Activists and Chicago Housing Authority residents are pushing for the replacement of the CHA leadership, saying more than 200,000 people sit on the waiting list for public housing.
About 30 protesters gathered at CHA’s office downtown Tuesday to call on Mayor Brandon Johnson to back their demands and replace the housing authority’s board and CEO Tracey Scott. A group of activists penned a letter to Johnson last week, saying current leadership “lacks vision and desire” to help more families.
“Enough is enough,” said Ald. Byron Sigcho-Lopez (25th), who also serves as Johnson’s chair on the City Council’s Committee on Housing and Real Estate. “We need changes of leadership. We need to honor the commitments the city made years ago.”
Sigcho-Lopez said Johnson is committed to alleviating housing issues and building affordable housing, and he wants to hear from residents. Johnson didn’t immediately respond to a request for comment.

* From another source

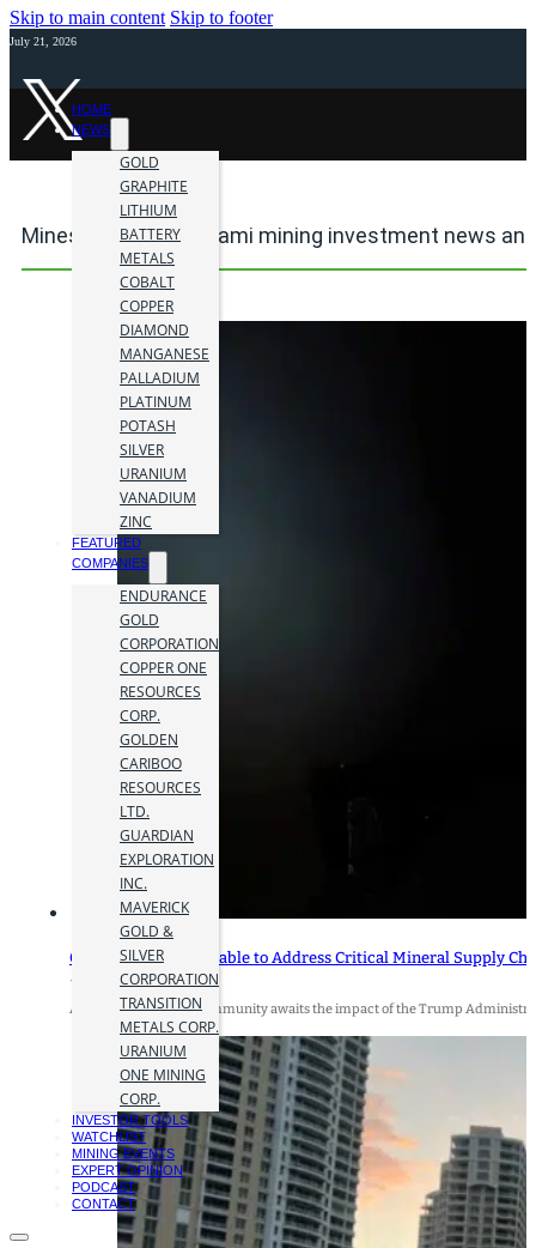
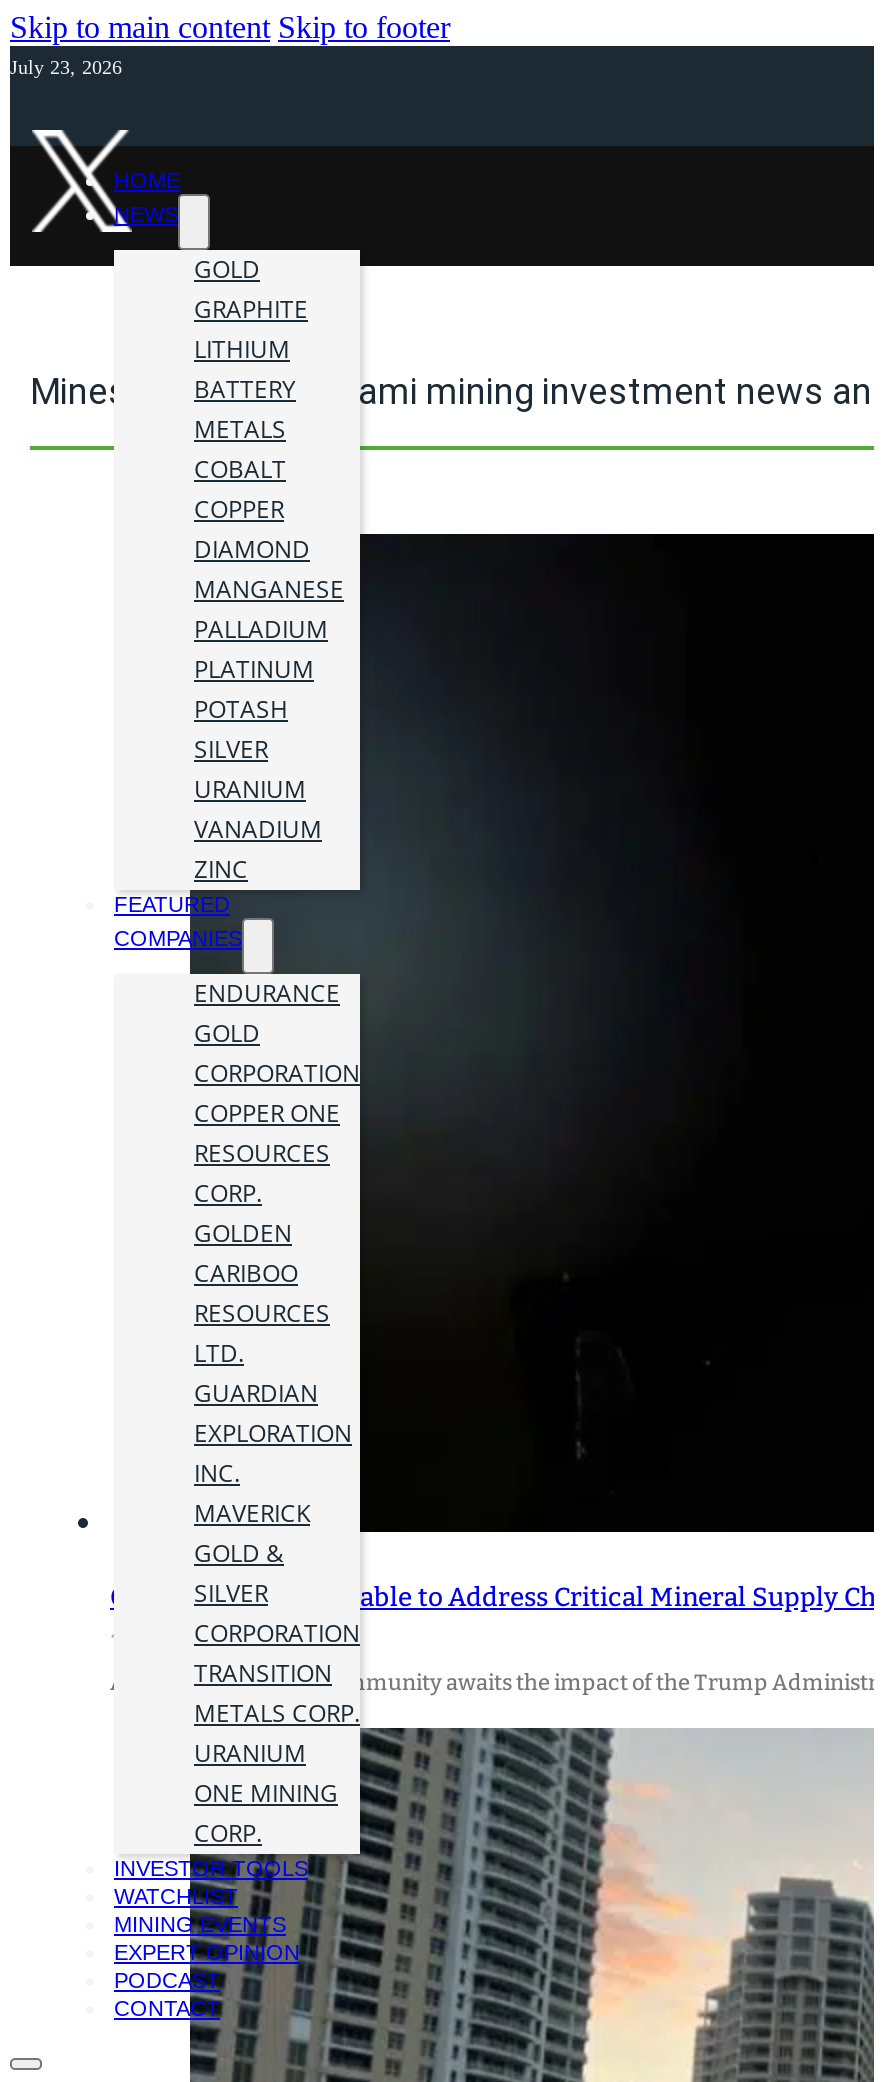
[10,35,77,48] July 21, 2026 -> [10,56,122,78] July 23, 2026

Speakers at the rally pointed to broken promises by city officials to build more public housing and gentrification driving up prices as reasons for homelessness in the city, where more than 70,000 people — including about 20,000 Chicago Public Schools students — are homeless, according to Sigcho-Lopez.
The CHA is using 84% of its available housing vouchers compared with the national average of 95% for other housing authorities, according to Roderick Wilson, executive director of the Lugenia Burns Hope Center, a Bronzeville-based civic engagement organization.
That figure isn’t accurate, according to CHA spokesman Matthew Aguilar. The Department of Housing and Urban Development designates some housing authorities, called “Move-to-Work” agencies, to use funds in different ways, so the department’s utilization rates aren’t always accurate. Aguilar said CHA’s voucher utilization is at 91%.
The city’s handling of the housing crisis has faced scrutiny from residents and agencies alike. Last month, federal investigators from the U.S. Department of Housing and Urban Development found the city wrongly limited affordable housing by allowing alderpersons to oppose and reject developments in their wards.
Obstacles to affordable housing often exacerbate inequalities in a city that’s long struggled with segregation and wage gaps by neighborhood and race.
“This is an agency that’s supposed to be leveling the field. They’re contributing to inequality,” Wilson said, referencing a University of Chicago report that concluded demolishing public housing facilities increased inequality. The Census tracts hit hardest by closed and destroyed public housing were on the South and West sides.
“People are out here working for $15 an hour,” said Etta Davis, who lives at the Dearborn Homes, a CHA development in Douglas. “Well, who the hell is it affordable for?”
The median rent in Chicago is $2,389, according to a report released in October by Rent, a digital company that provides marketing services in the real estate industry.
Johnson’s election in April was seen as a beacon of hope for those looking for housing equality and affordability. He campaigned on a platform of bringing more affordable housing to the city and appointed Sigcho-Lopez to lead the housing committee as part of his “Unity Plan.”
“Brandon, you need to help us,” CHA resident Laura Donaldson said at the rally. “I’m tired of our people dying because we don’t have housing.”
With temperatures in the mid-30s Tuesday and expected to drop further as the city heads into winter, Sigcho-Lopez added: “We’re leaving people in the cold in viaducts and across the city.”